─── Supplied data

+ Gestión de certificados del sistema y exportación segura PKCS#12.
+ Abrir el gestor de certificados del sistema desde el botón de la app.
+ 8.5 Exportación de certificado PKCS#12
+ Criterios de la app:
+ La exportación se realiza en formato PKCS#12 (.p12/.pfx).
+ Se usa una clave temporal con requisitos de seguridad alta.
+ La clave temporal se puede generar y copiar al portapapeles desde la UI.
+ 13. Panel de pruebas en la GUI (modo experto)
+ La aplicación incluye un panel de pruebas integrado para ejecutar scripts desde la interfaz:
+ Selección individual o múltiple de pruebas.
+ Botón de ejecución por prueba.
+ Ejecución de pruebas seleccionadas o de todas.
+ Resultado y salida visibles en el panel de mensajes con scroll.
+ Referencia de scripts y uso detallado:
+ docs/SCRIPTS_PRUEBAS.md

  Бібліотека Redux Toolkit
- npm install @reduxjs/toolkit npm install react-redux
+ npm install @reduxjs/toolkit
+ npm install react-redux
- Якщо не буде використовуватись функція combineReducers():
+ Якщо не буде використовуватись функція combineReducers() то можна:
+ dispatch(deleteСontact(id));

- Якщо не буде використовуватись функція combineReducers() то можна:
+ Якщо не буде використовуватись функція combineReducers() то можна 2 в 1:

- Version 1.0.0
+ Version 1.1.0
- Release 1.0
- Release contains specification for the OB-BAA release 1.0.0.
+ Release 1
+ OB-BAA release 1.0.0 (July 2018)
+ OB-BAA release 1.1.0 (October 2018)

──────

• _Work item_
Restate the records above verbatim up to and including the line containing "de seguridad alta.".

• _Task solution_
+ Gestión de certificados del sistema y exportación segura PKCS#12.
+ Abrir el gestor de certificados del sistema desde el botón de la app.
+ 8.5 Exportación de certificado PKCS#12
+ Criterios de la app:
+ La exportación se realiza en formato PKCS#12 (.p12/.pfx).
+ Se usa una clave temporal con requisitos de seguridad alta.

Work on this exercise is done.